Walt sighed, long and slow. "I try not to think about it. Just accept it. It's going to happen. It's going to happen to all of us, sooner or later. It's part of being human."

"Yeah, but... it's the sooner or later part of it that's the kicker, right? Especially if you're expecting later and end up with sooner."

"Yeah."

Jesse walked, looking, the reassuring sound of Walt's footsteps behind him keeping him going. He bowed his head to smell the flowers he cradled against his chest, and then he saw her.

Like when he'd gone to Ginny's grave the first time, he'd hoped that there'd be... something. Not a ghost, exactly, but some kind of presence. The light falling in such a way that he could imagine Jane with her back against the headstone, knees pulled up and balancing a sketch book, a curtain of dark hair obscuring her face. Like he'd seen her on the front stoop of the duplex. Like he'd seen her in his bed.

Nothing was there. Just letters and numbers.

_JANE MARGOLIS_  
1982 – 2009  
Beloved Daughter 

Jesse stopped.

"Here she is," he murmured, anticlimactic, the flowers twisting in his hands.

Walt cleared his throat. "I'll, ah – I'll give you some privacy."

"No, wait!" Jesse turned around, suddenly panicked as Mr. White started to walk away. "Yo, the whole reason I asked if you'd come is 'case I didn't wanna do this alone, man. Just... can you just stay? Just for a second?"

Walt stayed in place, his feet taking root in the well-fed earth.

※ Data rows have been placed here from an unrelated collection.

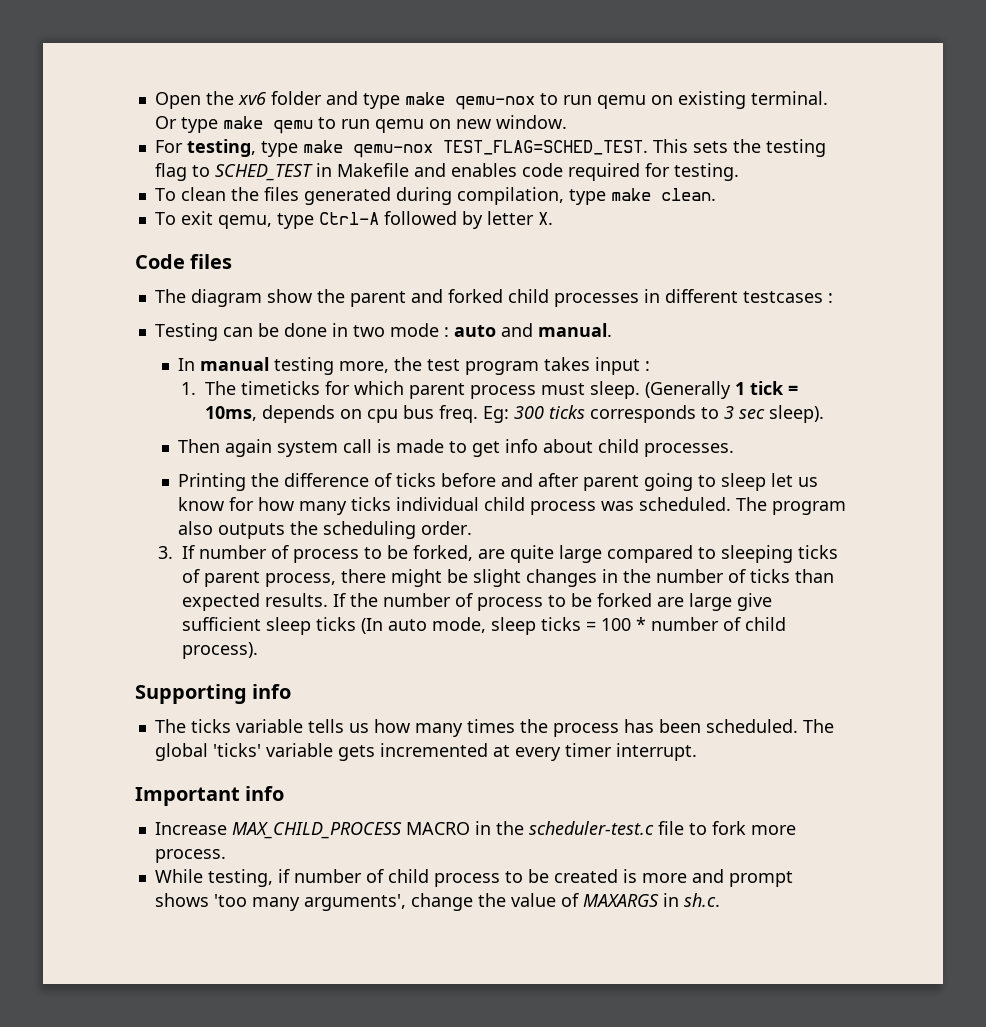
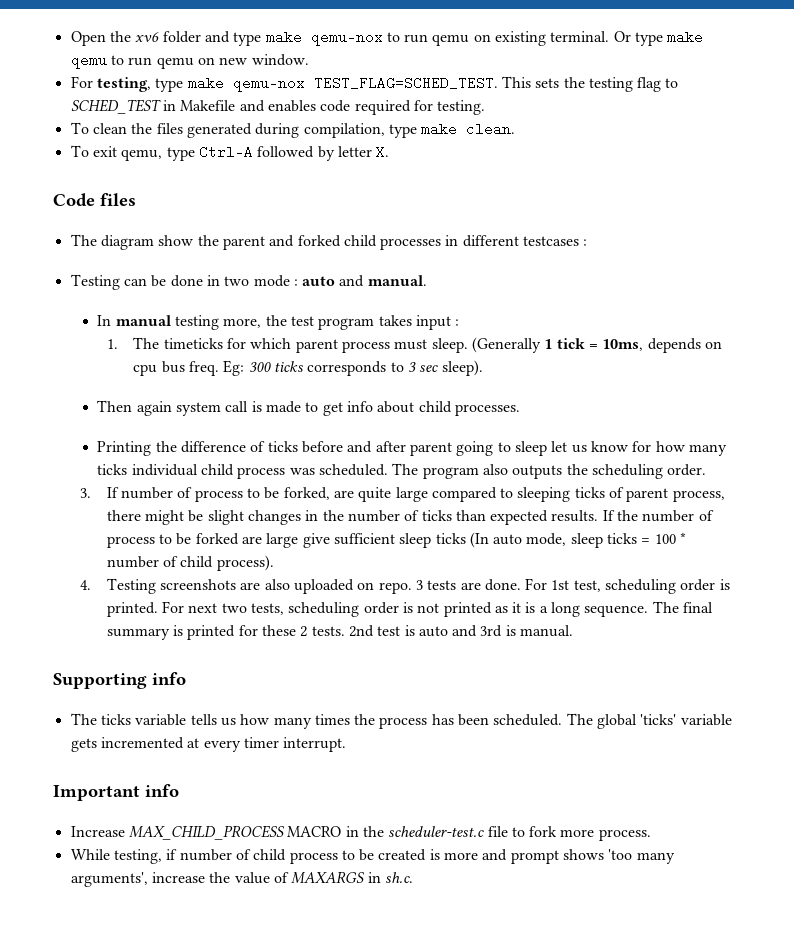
+ 4. Testing screenshots are also uploaded on repo. 3 tests are done. For 1st test, scheduling order is printed. For next two tests, scheduling order is not printed as it is a long sequence. The final summary is printed for these 2 tests. 2nd test is auto and 3rd is manual.
- While testing, if number of child process to be created is more and prompt shows 'too many arguments', change the value of MAXARGS in sh.c.
+ While testing, if number of child process to be created is more and prompt shows 'too many arguments', increase the value of MAXARGS in sh.c.

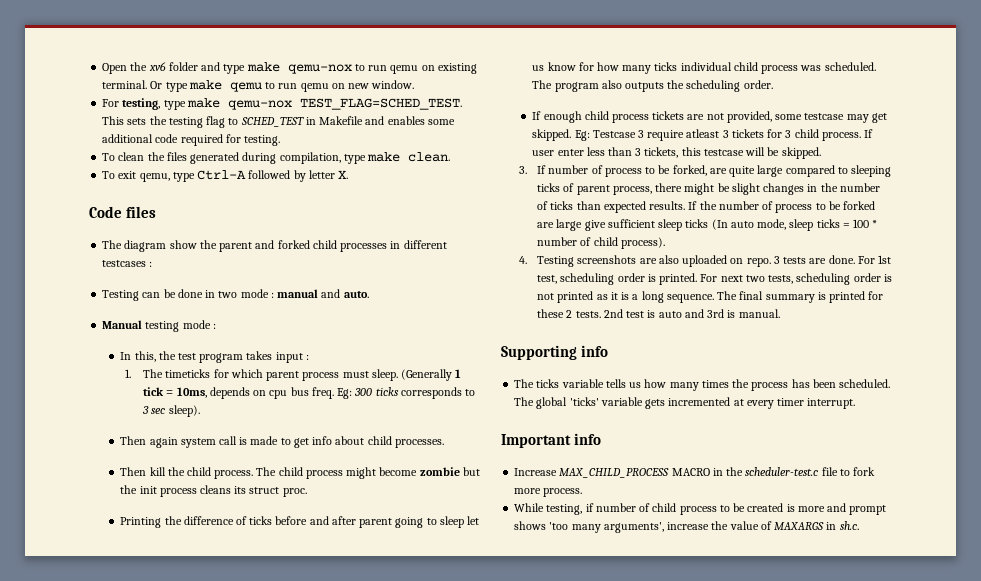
- This sets the testing flag to SCHED_TEST in Makefile and enables code required for testing.
+ This sets the testing flag to SCHED_TEST in Makefile and enables some additional code required for testing.
- Testing can be done in two mode : auto and manual.
- In manual testing more, the test program takes input :
+ Testing can be done in two mode : manual and auto.
+ Manual testing mode :
+ In this, the test program takes input :
+ Then kill the child process. The child process might become zombie but the init process cleans its struct proc.
+ If enough child process tickets are not provided, some testcase may get skipped. Eg: Testcase 3 require atleast 3 tickets for 3 child process. If user enter less than 3 tickets, this testcase will be skipped.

"Look, I'm sorry for that shit I said, about... all the death stuff, if I upset you. I'm just... I hate this, and I'm just running my mouth, and... I don't know. I need you here, Mr. White. Please."

"Yeah." Walt swallowed, a dry, clicking sound, like bones rattling in a casket. "Sure, Jesse. It's fine. I'm here."

Jesse turned back to Jane's grave and carefully stepped forward to place the flowers against the headstone, quickly jerking back as though if he got too close, her hand would shoot up and drag him down to stay with her. That wouldn't be so bad, maybe, to be curled up against her in the deepest of sleep again, her arm around him, their heads on the same pillow. Forever. Nothing to get between them ever again. Then he flipped to the other side of the coin and thought of being buried alive, of waking up next to her dead body again and again for the rest of his life, captured his imagination and held him hostage for a moment. His eyes pricked with tears and he gulped at the air, suddenly glad to be above ground.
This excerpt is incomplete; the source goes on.